Engineering8 min read

Efficiency Is a Design Decision, Not an Optimization

Jeff Toffoli

The industry treats efficiency as something you do after you build. You ship the product, you watch the metrics, you optimize. Caching here, a lighter model there, maybe you batch some queries.

But the biggest efficiency gains aren't optimizations. They're decisions about what not to build.

The Scaffolding Tax

Every AI company in the customer-facing agent space is building scaffolding. Sierra builds workflow composers called Journeys. Decagon builds Agent Operating Procedures that compile natural language into code. Intercom separates Content from Guidance from Custom Answers and adds priority rules to decide which one wins.

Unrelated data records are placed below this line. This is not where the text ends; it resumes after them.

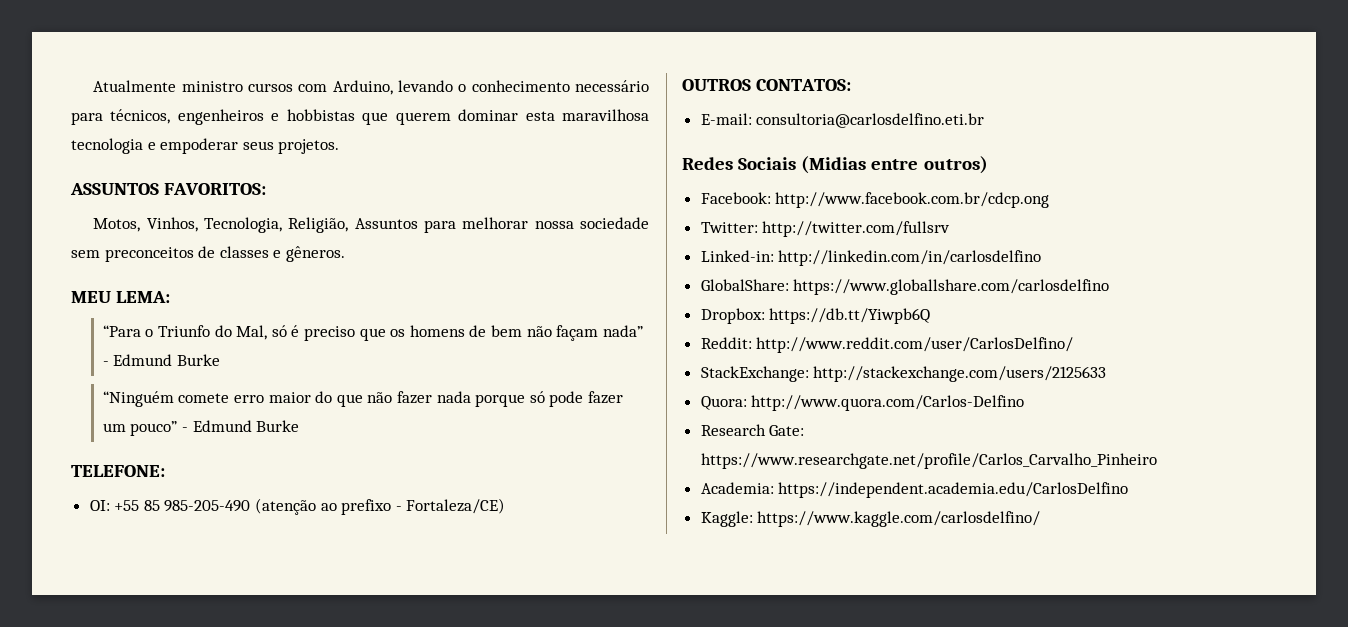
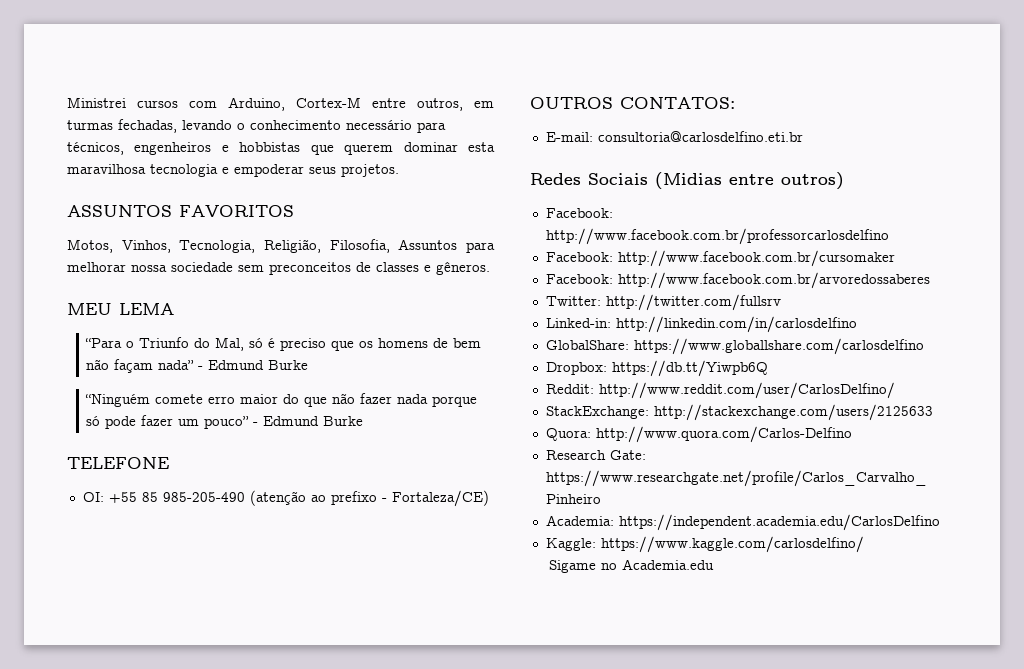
- Atualmente ministro cursos com Arduino, levando o conhecimento necessário para técnicos, engenheiros e hobbistas que querem dominar esta maravilhosa tecnologia e empoderar seus projetos.
+ Ministrei cursos com Arduino, Cortex-M entre outros, em turmas fechadas, levando o conhecimento necessário para técnicos, engenheiros e hobbistas que querem dominar esta maravilhosa tecnologia e empoderar seus projetos.
- ASSUNTOS FAVORITOS:
+ ASSUNTOS FAVORITOS
- Motos, Vinhos, Tecnologia, Religião, Assuntos para melhorar nossa sociedade sem preconceitos de classes e gêneros.
+ Motos, Vinhos, Tecnologia, Religião, Filosofia, Assuntos para melhorar nossa sociedade sem preconceitos de classes e gêneros.
- MEU LEMA:
+ MEU LEMA
- TELEFONE:
+ TELEFONE
- Facebook: http://www.facebook.com.br/cdcp.ong
+ Facebook: http://www.facebook.com.br/professorcarlosdelfino
+ Facebook: http://www.facebook.com.br/cursomaker
+ Facebook: http://www.facebook.com.br/arvoredossaberes
+ Sigame no Academia.edu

Each layer exists because the company doesn't trust the model to handle the full job. So they build infrastructure to constrain it, route around it, or supplement it.

That infrastructure costs energy in every dimension:

Compute energy. Multi-model routing means running a classifier to decide which model handles the query before the model that actually handles it. Knowledge graph ingestion means processing and indexing documents that the model could read directly from context. Fine-tuning means training runs that produce a model snapshot that starts depreciating the day it's created.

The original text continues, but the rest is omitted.